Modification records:

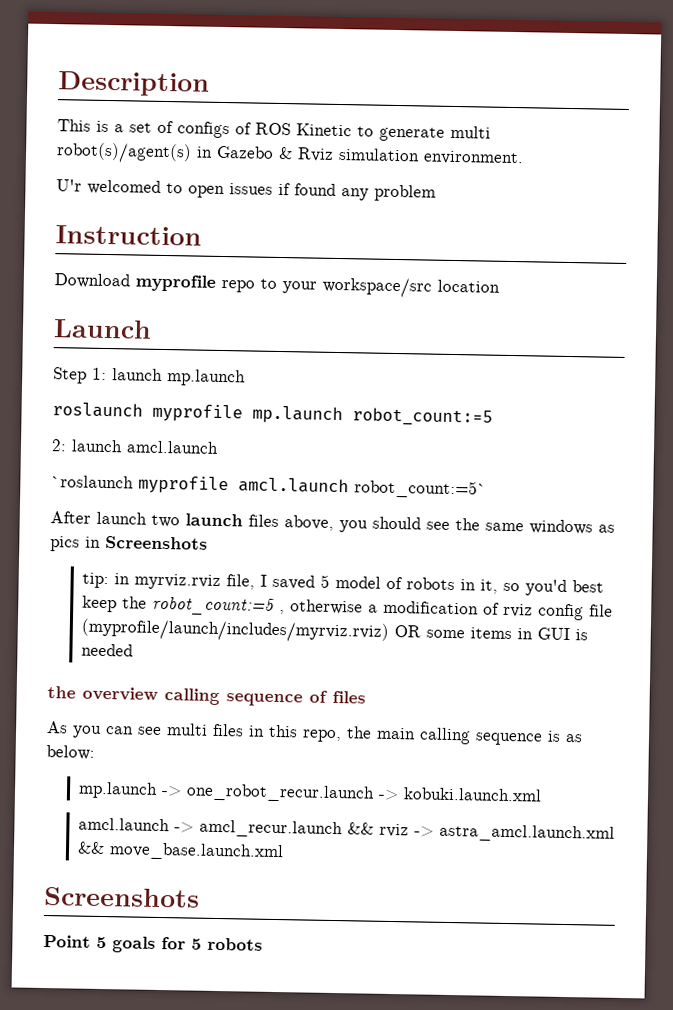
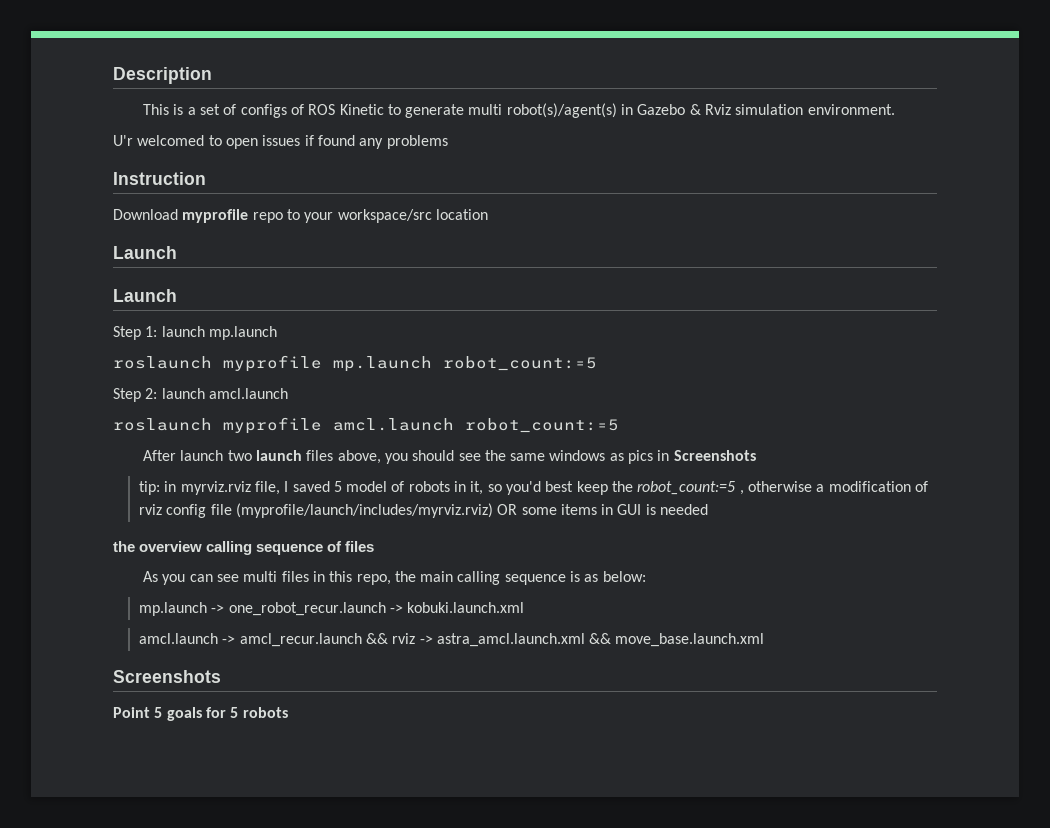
[374,184,436,202] problem -> [386,135,448,149] problems
(152, 329) none -> [113,289,177,302] // Launch
(493, 417) none -> [113,388,141,402] Step
[51,475,134,489] `roslaunch -> [113,418,212,431] roslaunch
[354,479,487,499] robot_count:=5` -> [465,418,619,433] robot_count:=5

Required work:
Write out again every line above exactly as given; the pictures do not belong in the copy.

Answer box:
[374,184,436,202] problem -> [386,135,448,149] problems
(152, 329) none -> [113,289,177,302] // Launch
(493, 417) none -> [113,388,141,402] Step
[51,475,134,489] `roslaunch -> [113,418,212,431] roslaunch
[354,479,487,499] robot_count:=5` -> [465,418,619,433] robot_count:=5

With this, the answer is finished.